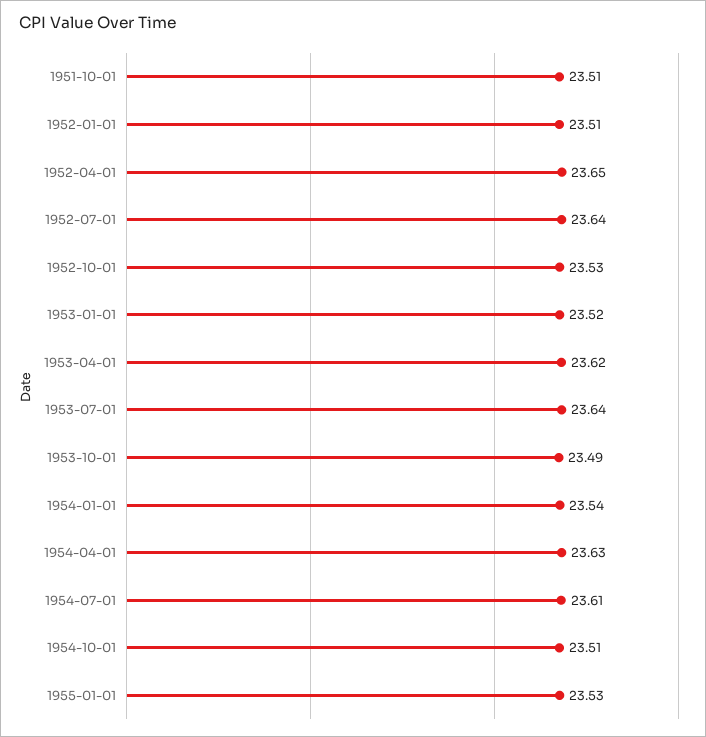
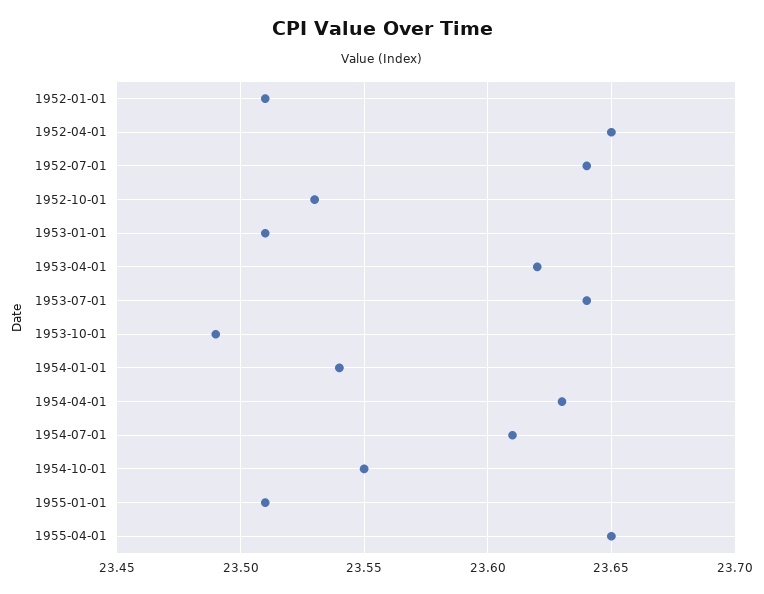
1951-10-01: 23.51 -> none
1953-01-01: 23.52 -> 23.51
1954-10-01: 23.51 -> 23.55
1955-01-01: 23.53 -> 23.51
1955-04-01: none -> 23.65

TASK BRIEF: Output all the material verbatim, skipping every image.

YOUR SOLUTION:
1951-10-01: 23.51 -> none
1953-01-01: 23.52 -> 23.51
1954-10-01: 23.51 -> 23.55
1955-01-01: 23.53 -> 23.51
1955-04-01: none -> 23.65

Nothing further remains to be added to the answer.